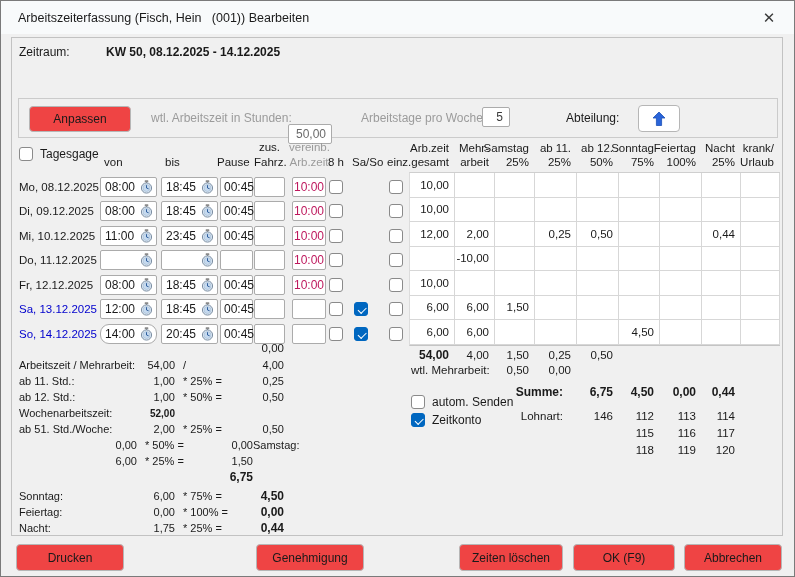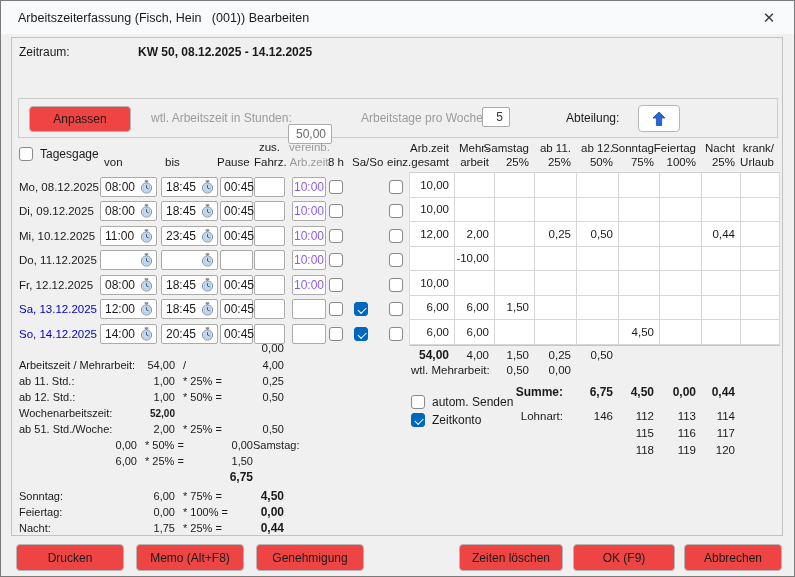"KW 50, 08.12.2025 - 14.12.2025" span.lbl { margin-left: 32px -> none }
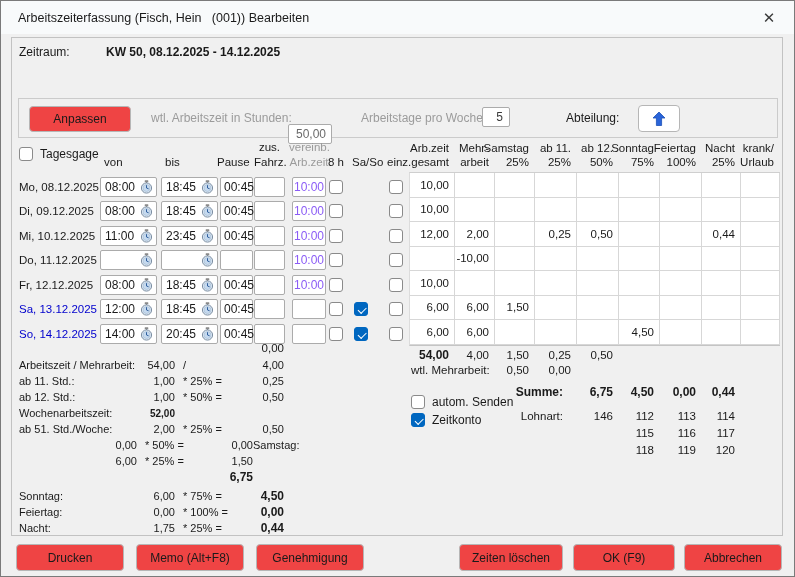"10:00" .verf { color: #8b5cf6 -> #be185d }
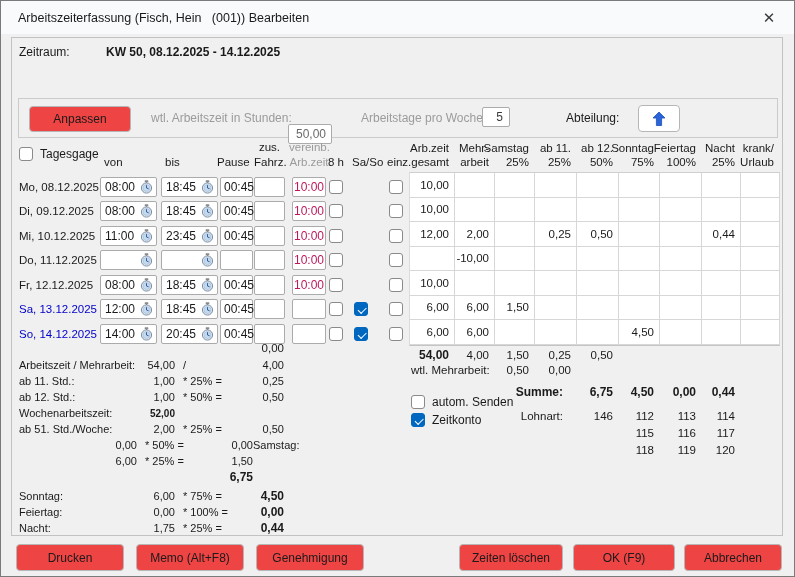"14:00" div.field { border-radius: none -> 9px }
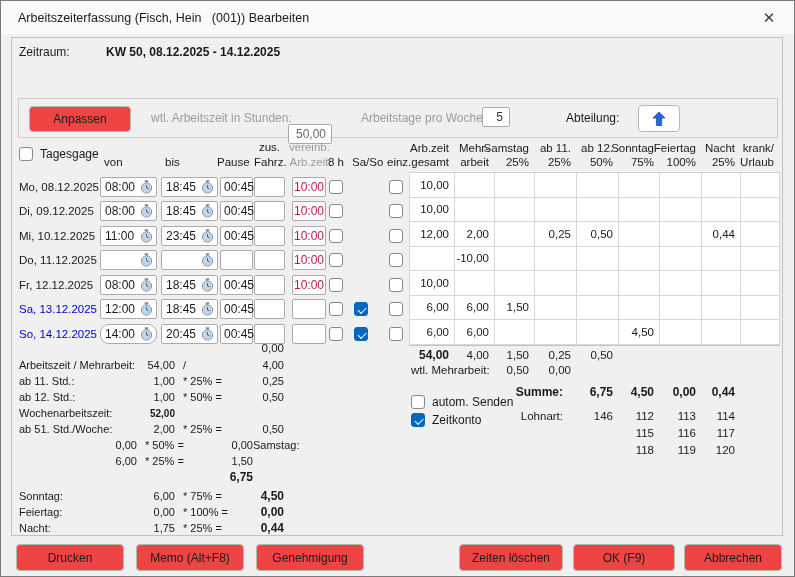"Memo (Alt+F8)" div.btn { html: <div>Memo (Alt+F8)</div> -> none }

== == ==

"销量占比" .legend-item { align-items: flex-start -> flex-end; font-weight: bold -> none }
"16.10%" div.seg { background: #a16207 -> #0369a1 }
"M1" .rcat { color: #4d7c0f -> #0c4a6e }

== == ==

WHAT YOU ARE ASKED TO DO »
Begin at the line in the entries above that has "margin-left: 32px ->", stop after the line that has "html: <div>Memo (Alt+F8)</div>", and output exactly those lines without pictures.

SOLUTION TO THE EXERCISE »
"KW 50, 08.12.2025 - 14.12.2025" span.lbl { margin-left: 32px -> none }
"10:00" .verf { color: #8b5cf6 -> #be185d }
"14:00" div.field { border-radius: none -> 9px }
"Memo (Alt+F8)" div.btn { html: <div>Memo (Alt+F8)</div> -> none }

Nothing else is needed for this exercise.